For his memorial service at St Martin-in-the-Fields, the Poet Laureate John Betjeman composed and recited a poem, John Gielgud and Laurence Olivier read verses and Yehudi Menuhin played Bach.

The Queen Mother unveiled the statue of Coward that stands in the foyer of the Theatre Royal Drury Lane. After being thanked by his partner, Graham Payn, she replied, ‘I came because Noël was my friend.’

He also enjoyed 19 years’ close friendship with Prince George, Duke of

Kent. He admitted there had been ‘some dalliance’. On the Duke’s death, he said, ‘I suddenly find that I loved him more than I knew.’

Dalliance? He was known for it.

Kenneth Tynan said, ‘As a child actor, he was Slightly in Peter Pan and he’s been wholly in Peter Pan ever since.’

Louche was his style and camp his signature; part of the act – of the Noël Coward phenomenon. But he was insistent that his private life should remain private. About rumours of his homosexuality, he quipped, ‘I think there are a few old ladies in Worthing who don’t know.’
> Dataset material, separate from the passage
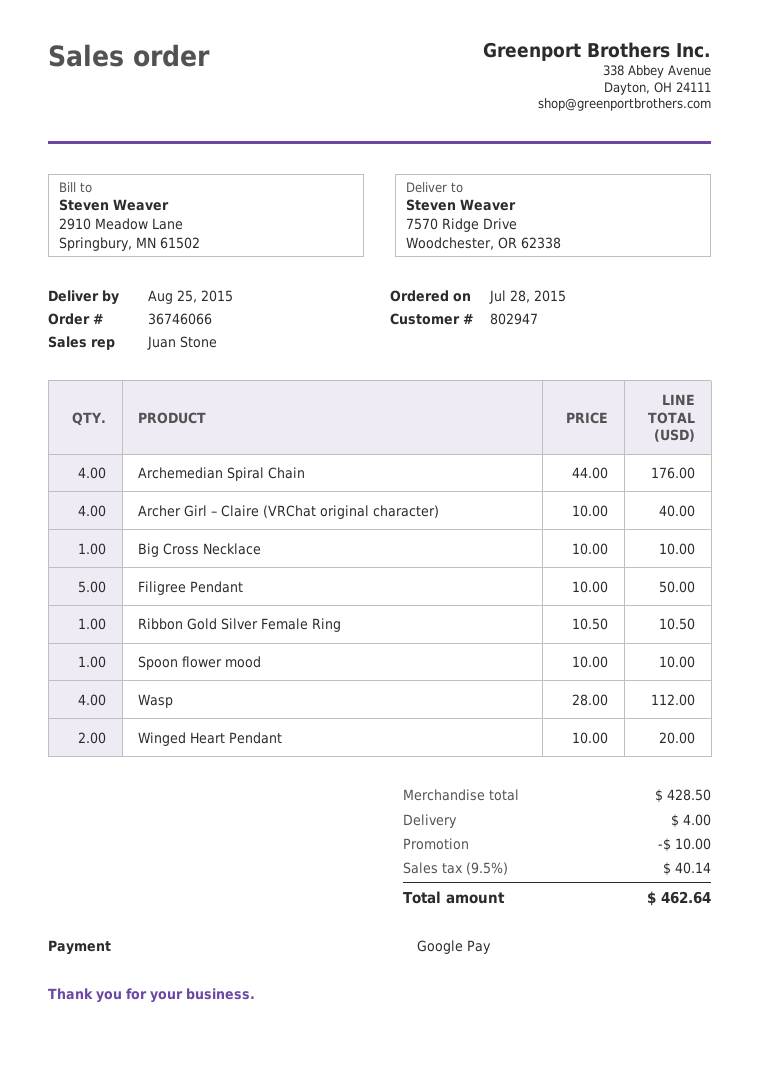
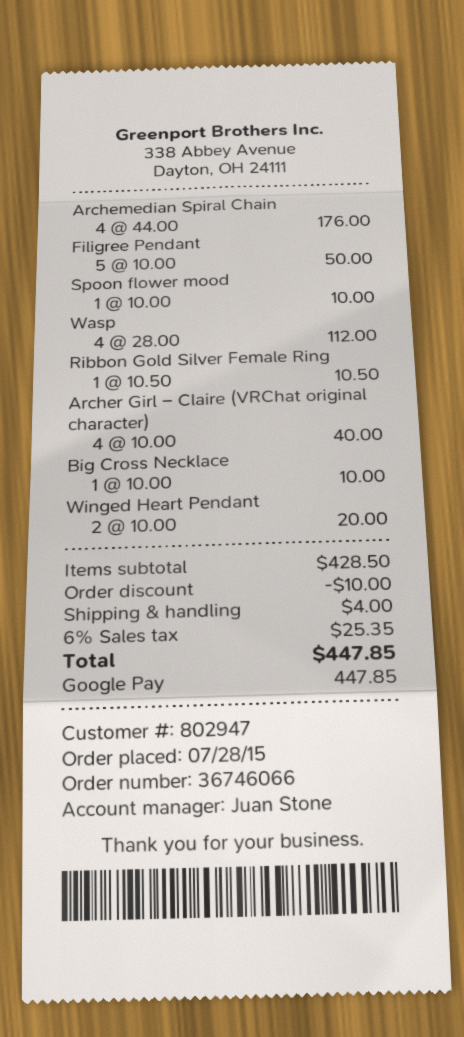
tax: 9.5% = 40.14 -> 6% = 25.35
total: 462.64 -> 447.85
A few years ago, when a poll was taken among actors and critics, Coward came second only to Shakespeare in the list of those who had most influenced the theatre. Kenneth Williams said, ‘None of us would have been anywhere without Noël.’ His friend Lord Mountbatten adored him and described him simply as ‘the Master’.

Why did he never – quite – become a national treasure? Partly because homosexual relationships were illegal during most of his lifetime. Outside the arty, theatrical milieu, most people didn’t much like those they called poofs and queers.

He was a virtuoso satirist; his cynicism was genuine. For me, what makes him so attractive and so lovable is that the chosen victim of his sharpest mockery is himself, as when he said, ‘Ivor Novello’s profile and my mind are the most beautiful things in the world.’

Or when, in 1969, a reporter apologised to him, saying, ‘I hope you haven’t been bored having to go through all these interviews for your 70th birthday and being made to answer the same old questions about yourself.’

The Master replied with a shrug, ‘Not at all – I’m fascinated by the subject.’